Ekspedisi-ekspedisi ke Maluku (1563-1569)

                Pemberontakan kaum Muslim diilhami oleh Ternate dan orang Jawa, pada akhir tahun 1550an, mendorong usaha-usaha Portugis untuk menciptakan kekuasaan yang jelas atas Maluku. Pada tahun 1562, wakil raja (viceroy) D. Fransisco Coutinho memerintahkan Antonio Pais untuk membangun benteng baru di Rocanive, di pulau Ambon. Pemerintah Portugis juga ingin mencegah perdagangan rempah-rempah di Jawa. Rencana ini gagal karena gangguan dari Hairun. Ekspedisi Antonio Pais ke Ambon pada tahun 1563-1564, tidak bisa memaksa Maluku bagian selatan untuk menyerah. Pais berusaha mendapat dukungan dari beberapa kepala suku independen, tetapi Hairun mencegahnya dengan melakukan penyerangan di Ambon, dan menyerang orang-orang Kristen dan komunitas lokal yang mendukung Portugis. Pada akhirnya, atas perintah Henrique de Sa, Gubernur Ternate, Pais menarik diri dari Ambon13.

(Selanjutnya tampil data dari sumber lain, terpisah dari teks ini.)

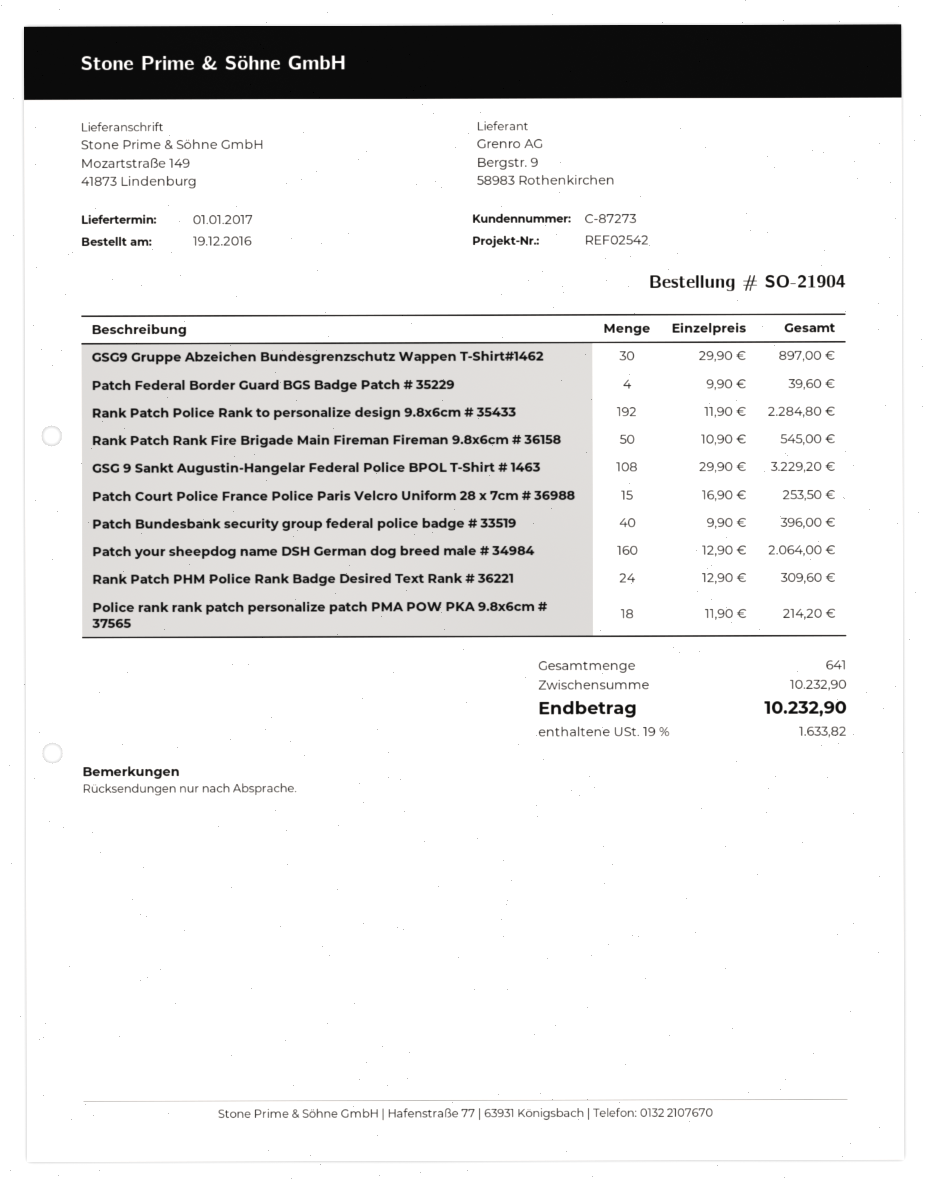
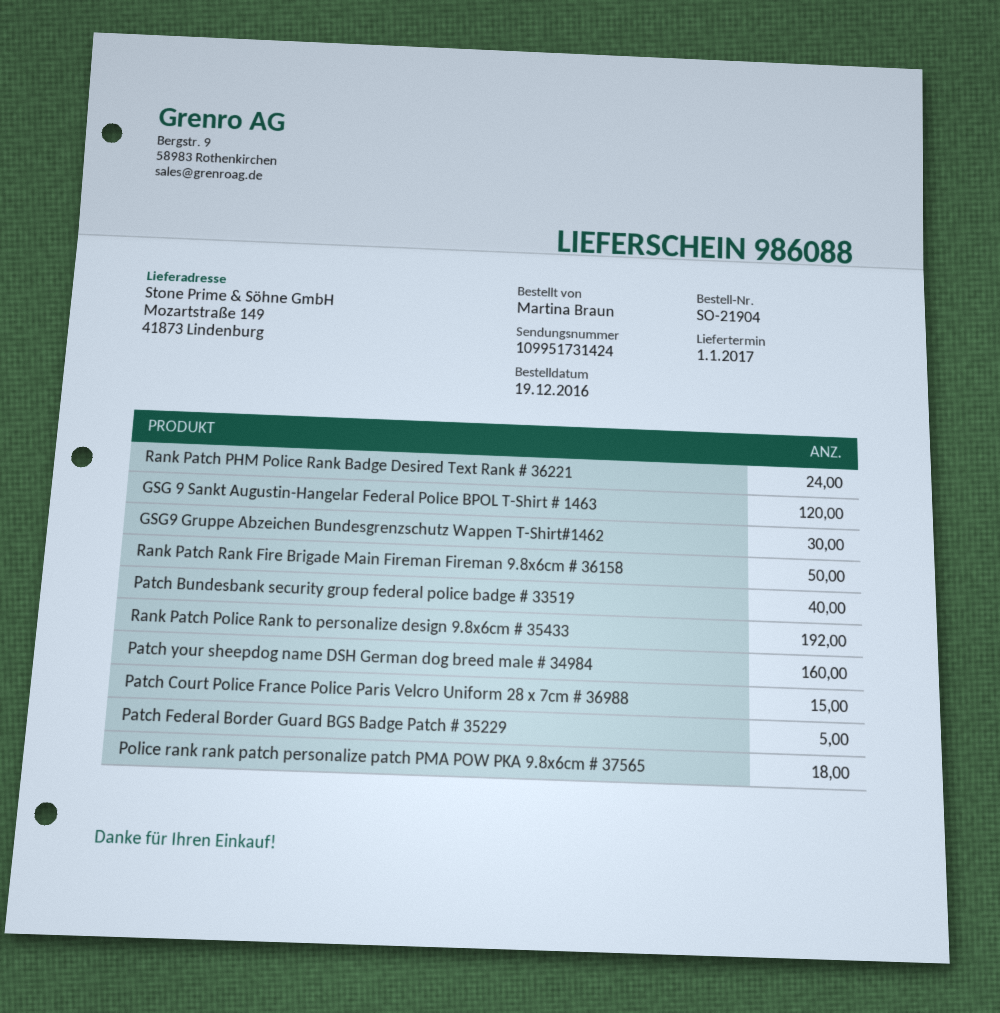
Patch Federal Border Guard BGS Badge Patch # 35229: 4 -> 5
GSG 9 Sankt Augustin-Hangelar Federal Police BPOL T-Shirt # 1463: 108 -> 120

                Begitu kabar tentang kekalahan ini diketahui di Goa, wakil raja yang baru, D.Antao de Noronha memerintahkan ekspedisi yang lebih kuat. Armada yang dipimpin oleh Goncalo Pereira Marramaque meninggalkan Goa sekitar April 1566e. Marramaque dibebani dengan sejumlah besar tugas di lautan  Melayu-Indonesia14. Dia diperintahkan untuk membebaskan Malaka dari kemungkinan pengepungan oleh Aceh; menyelesaikan konflik antara Gubernur Portugis di Ternate dan Sultan Hairun; dan memaksa penyerahan Ambon, dimana selain lalu lintas pedagang Jawa di perdagangan cengkih, otoritas Muslim yang didorong oleh perwakilan kesultanan Ternate melanjutkan penindasan yang hebat terhadap komunitas-komunitas Kristen15. Namun, sejak awal, rencana itu tidak berhasil. Aceh tidak mengepung Malaka tahun itu. Armada tersebut berlayang di sepanjang utara pantai Kalimantan, dan bertemua dengan pemukiman Spanyol yang baru dibangun di Filipina. Miguel Lopez de Legazpi telah membangun pertahanan di Cebu, sehingga Portugis tak mampu untuk mengusir orang-orang Spanyol. Jadi, Marramaque harus meninggalkan Filipina, dan tiba di Maluku pada tahun 1567. 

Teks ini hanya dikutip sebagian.